=== Try it ===
Each line in the listing below that includes "none" should be counted; give the total and nothing more.
[Dataset excerpts Boundary: Start]
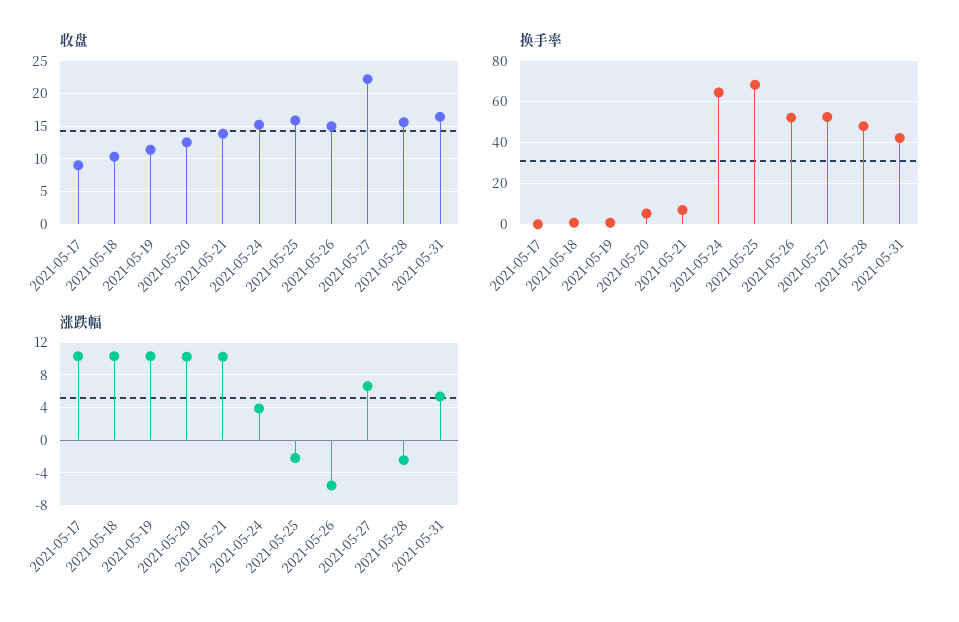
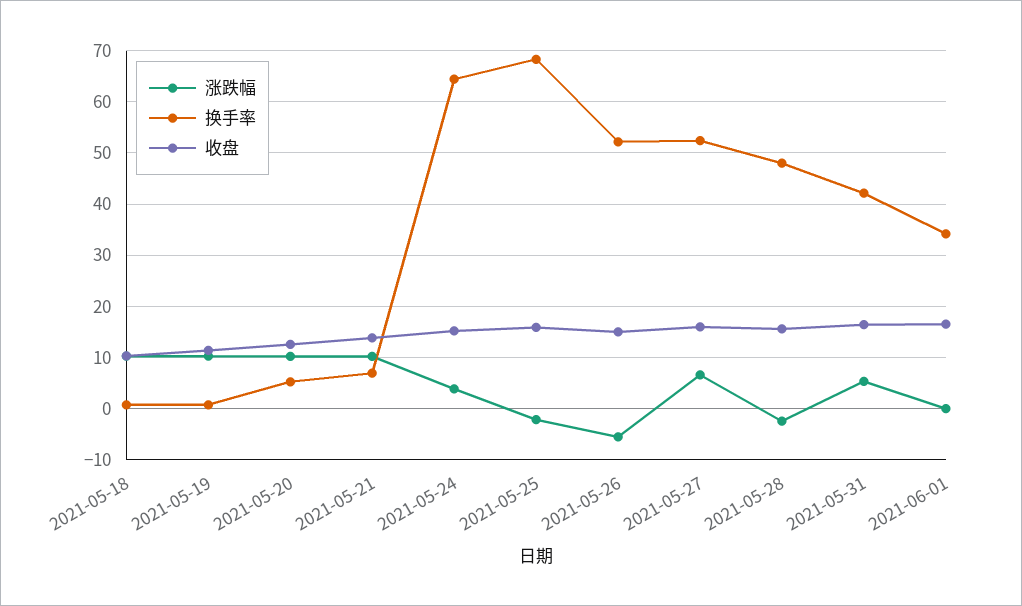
收盘, 2021-05-17: 9 -> none
收盘, 2021-05-27: 22 -> 16
换手率, 2021-05-17: 0 -> none
涨跌幅, 2021-05-17: 10 -> none
涨跌幅, 2021-06-01: none -> 0
换手率, 2021-06-01: none -> 34
收盘, 2021-06-01: none -> 16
[Dataset excerpts Boundary: End]
=== Written response ===
6